Apple CEO Tim Cook has repeatedly dismissed bill of material estimates as incorrect, but that's not stopping research firm IHS Markit to share its latest findings with industry analysts. This year, the firm estimates Apple spends $247.51 on the components that comprise one 4.7-inch iPhone 8 with 64GB of storage.




The estimate, which only accounts for hardware, not manufacturing, software and R&D, represents about 35 percent of iPhone 8's $699 sale price, reports Bloomberg. That figure is nearly identical to last year's iPhone 7, which carried an estimated $237.94 BOM, but came equipped with 32GB of flash memory.

The larger 5.5-inch iPhone 8 Plus boasts a BOM of $288.08, up from $270.88 with the iPhone 7 Plus, according to IHS. Along with a larger screen, the additional spend can be attributed to a revamped dual-camera array that costs $32.50. Like the iPhone 7 Plus, the iPhone 8 Plus incorporates an optical image stabilization system for only one rear camera — the wide angle module. Apple's upcoming iPhone X features OIS on both wide and telephoto lensers.

Aside from a bump in storage and camera equipment, Apple made improvements to the handset's processing capabilities with the all new A11 Bionic system-on-chip.

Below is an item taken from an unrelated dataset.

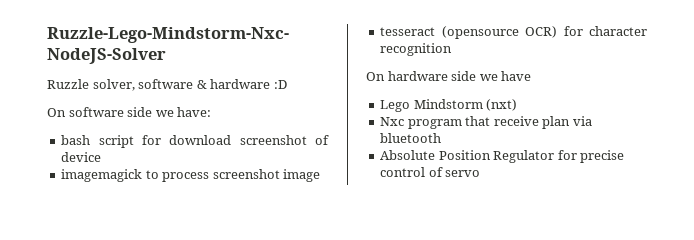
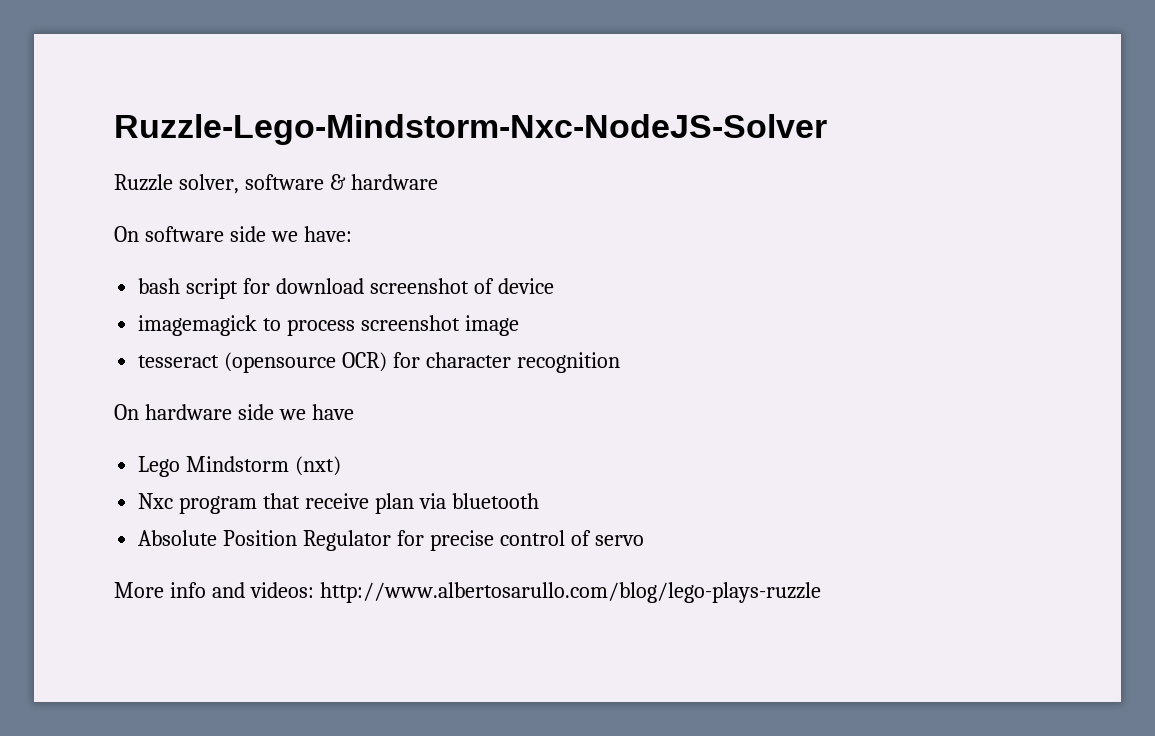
- Ruzzle solver, software & hardware :D
+ Ruzzle solver, software & hardware
+ More info and videos: http://www.albertosarullo.com/blog/lego-plays-ruzzle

Unveiled at a special media event earlier this month, Apple's iPhone 8 with A11 Bionic is an applications processor powerhouse that blows away its mobile chip forebears, and even matches low-end MacBook Pro models in certain benchmarks. Notably, the SoC is Apple's first to boast an in-house designed GPU.

The extra processing horsepower runs a $5 premium over last year's A10 Fusion SoC, which the firm pegged at $26.90.

As usual, the display and mechanical enclosures top the list as iPhone 8's most expensive components. This year Apple introduced True Tone display technology to iPhone, as well as a glass backing to enable inductive charging.

The IHS estimates should be taken with a healthy dose of skepticism. Cook has in the past denounced supply chain guesstimates, saying he has never seen a breakdown "that's even close to accurate."